The DeLoitte Center for Health Solutions has released a study projecting a slow-down in growth of retail pharmacy clinics across the United States in the next two years.
Even though retail clinics have grown significantly over the past few years, their growth is projected to slow over the next two years, according to a new study.
Although the number of U.S. retail clinics grew 30 percent in 2008, such locations showed a five percent decrease in growth during the first five months of 2009 to around 1,107 clinics, according to the Deloitte Center for Health Solutions in Washington, D.C. "The economic downturn that began in 2007 had a chilling effect on retailers; conditions also were challenging for private investors backing startups in retail medicine," a passage in Deloitte's retail clinic study said.
"Cautious" growth will resume in 2010, according to the study, and the industry will experience a slower 10 percent to 15 percent growth rate from 2010 through 2012.
"The capital markets have said this is a promising sector, but it needs to definite its business model better," he added.
Still, the retail clinic industry is expected to grow more dramatically, at around 30 percent a year in 2013 and 2014, according to the Deloitte study. Deloitte projects a total of approximately 2,500 retail clinics in the U.S. by 2013 and estimates that there will be 3,200 by 2014.

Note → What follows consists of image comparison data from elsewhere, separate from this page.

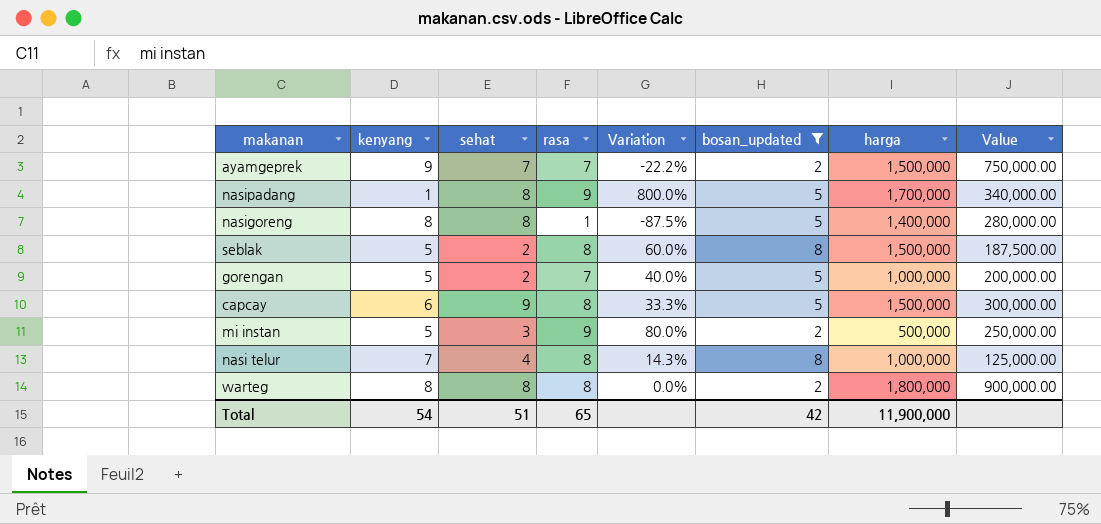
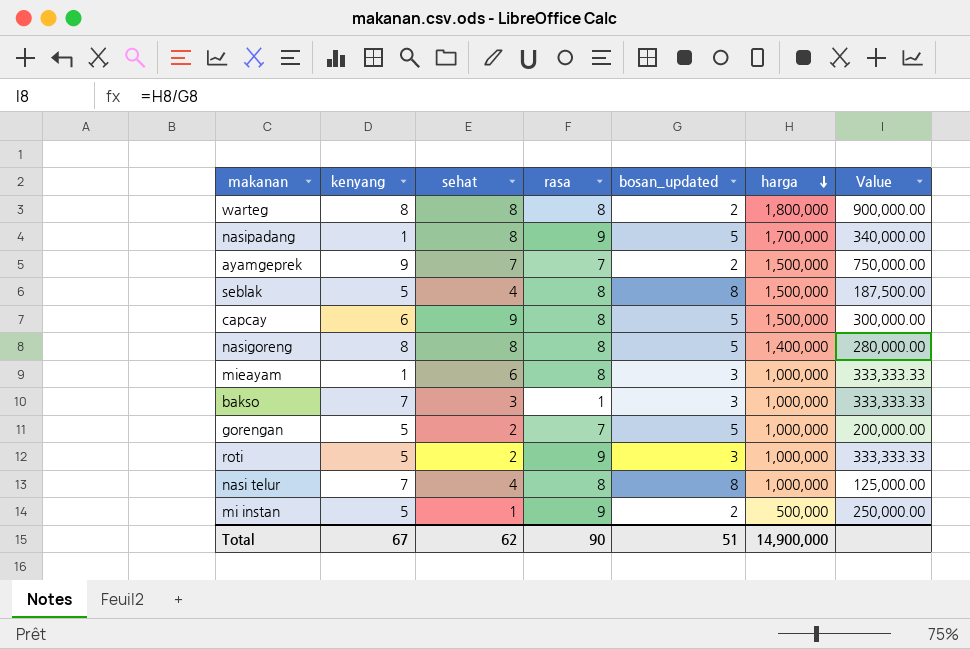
filter: bosan_updated != 3 -> none
row order: none -> harga descending
column Variation | formula: ([rasa] - [kenyang]) / [kenyang] -> none
seblak | sehat: 2 -> 4
nasigoreng | rasa: 1 -> 8
mi instan | sehat: 3 -> 1
Total | kenyang: 54 -> 67
Total | sehat: 51 -> 62
Total | rasa: 65 -> 90
Total | bosan_updated: 42 -> 51
Total | harga: 11,900,000 -> 14,900,000

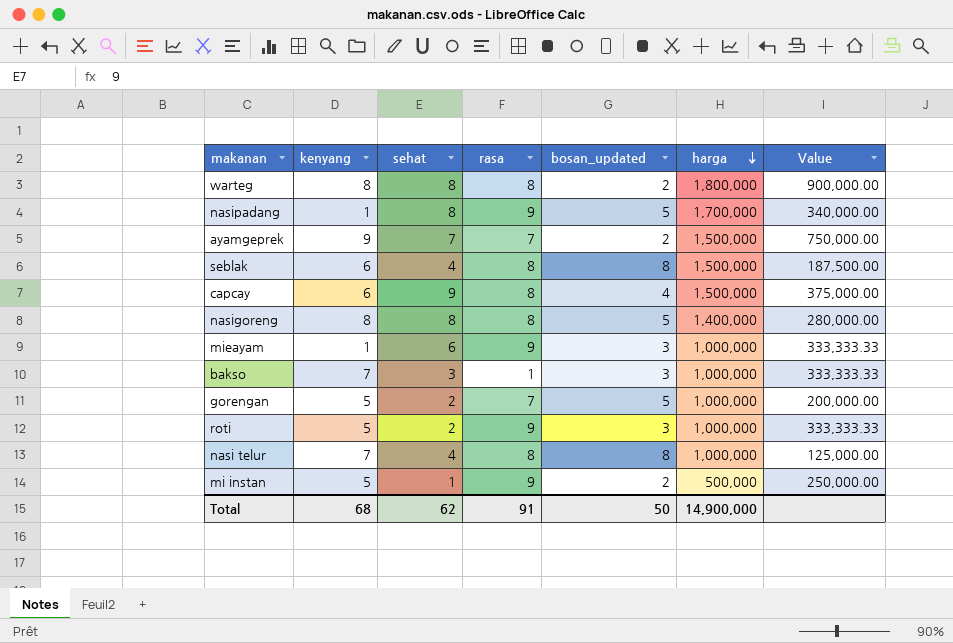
seblak | kenyang: 5 -> 6
capcay | bosan_updated: 5 -> 4
capcay | Value: 300,000.00 -> 375,000.00
mieayam | rasa: 8 -> 9
Total | kenyang: 67 -> 68
Total | rasa: 90 -> 91
Total | bosan_updated: 51 -> 50

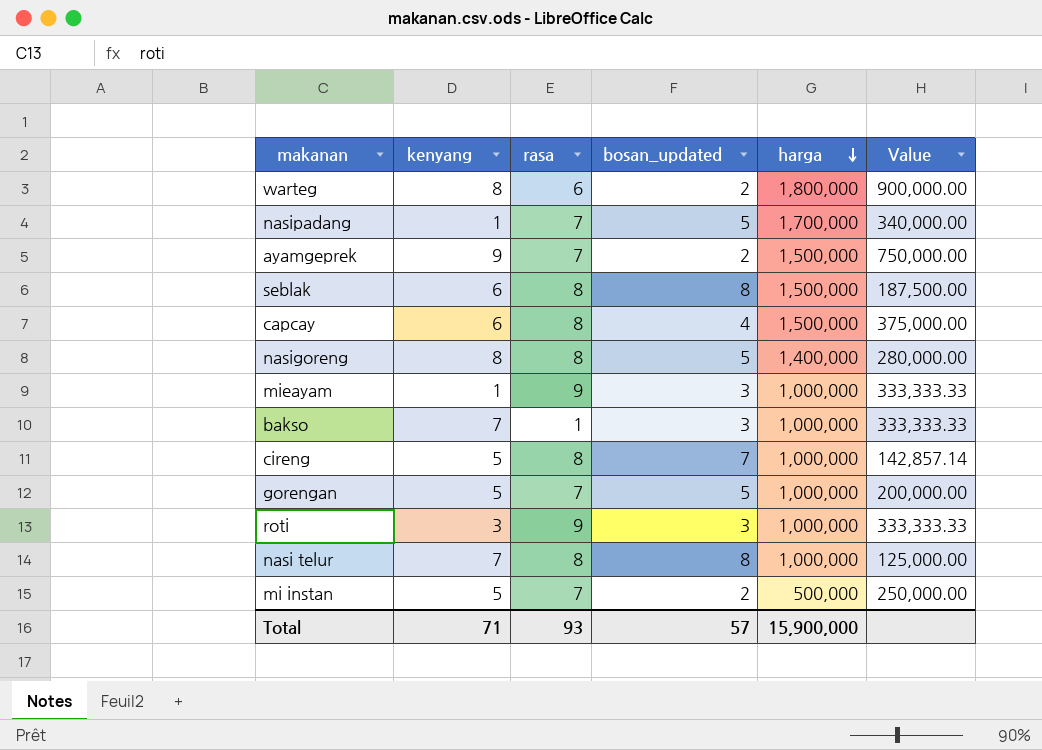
column sehat | position: 3 -> none
warteg | rasa: 8 -> 6
nasipadang | rasa: 9 -> 7
row cireng: none -> 5 | 8 | 7 | 1,000,000 | 142,857.14
roti | kenyang: 5 -> 3
mi instan | rasa: 9 -> 7
Total | kenyang: 68 -> 71
Total | rasa: 91 -> 93
Total | bosan_updated: 50 -> 57
Total | harga: 14,900,000 -> 15,900,000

By 2013 and 2014, "Lipitor [and other drugs] will have gone generic, and you have some economic recovery, with unemployment back to around seven percent and consumer spending back some," Keckley said.
In the current market, retail pharmacy chains such as CVS dominate the retail clinic business, accounting for 82 percent of locations. Grocery stores make up 12 percent of the retail clinic business, and big-box retailers account for six percent.
Retail clinic operators MinuteClinic and Take Care continue to dominate the market, with a 72 percent market share between them, the study said.